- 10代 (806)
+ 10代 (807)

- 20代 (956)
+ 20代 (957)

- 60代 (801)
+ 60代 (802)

-=-=-=-=-

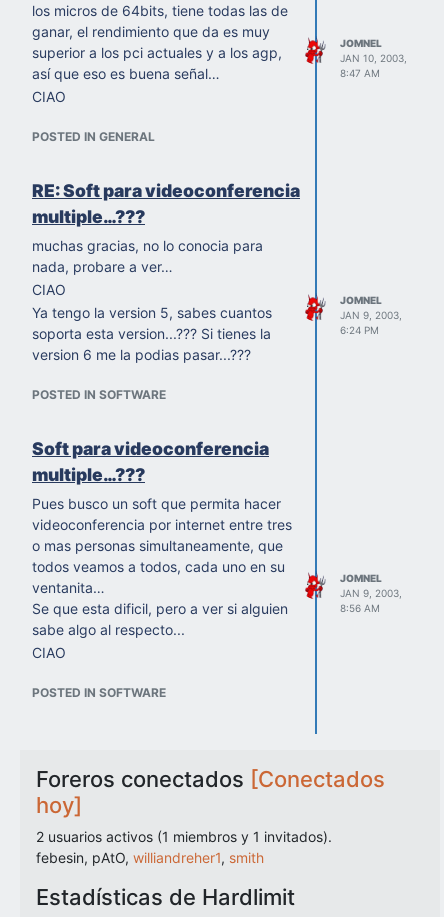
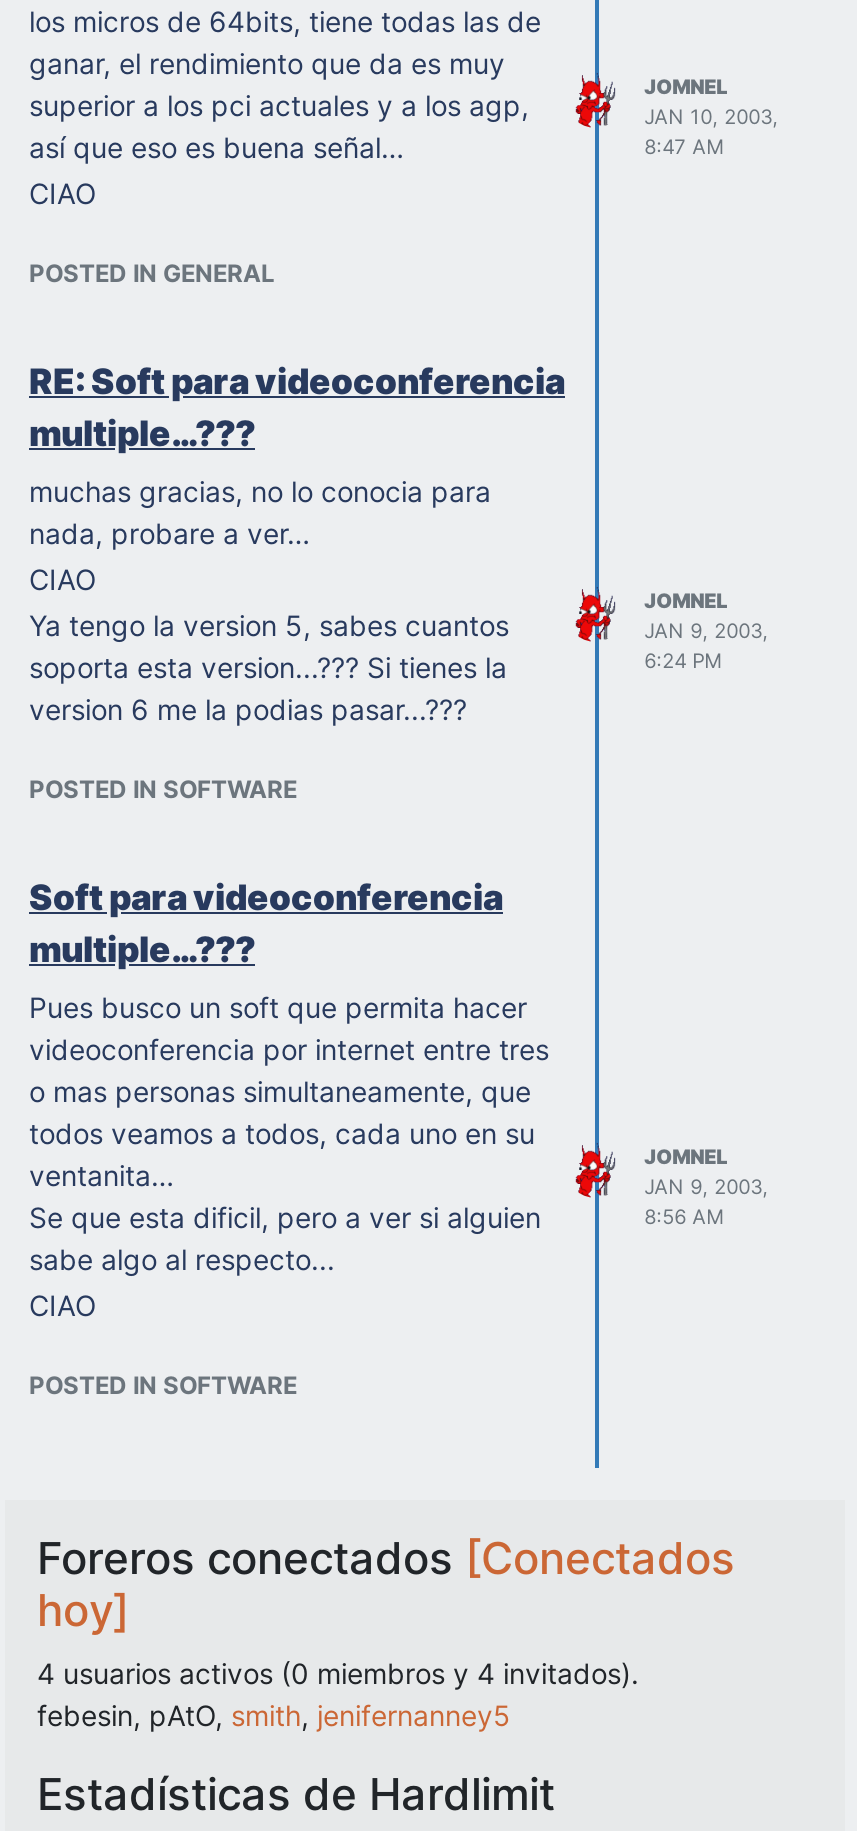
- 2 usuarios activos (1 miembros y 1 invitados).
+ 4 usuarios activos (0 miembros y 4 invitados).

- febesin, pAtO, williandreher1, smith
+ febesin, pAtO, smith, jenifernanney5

-=-=-=-=-

__PROBLEM DETAILS__:
The lines of the records that contain the string "miembros" should be located and copied.

__RESULT__:
- 2 usuarios activos (1 miembros y 1 invitados).
+ 4 usuarios activos (0 miembros y 4 invitados).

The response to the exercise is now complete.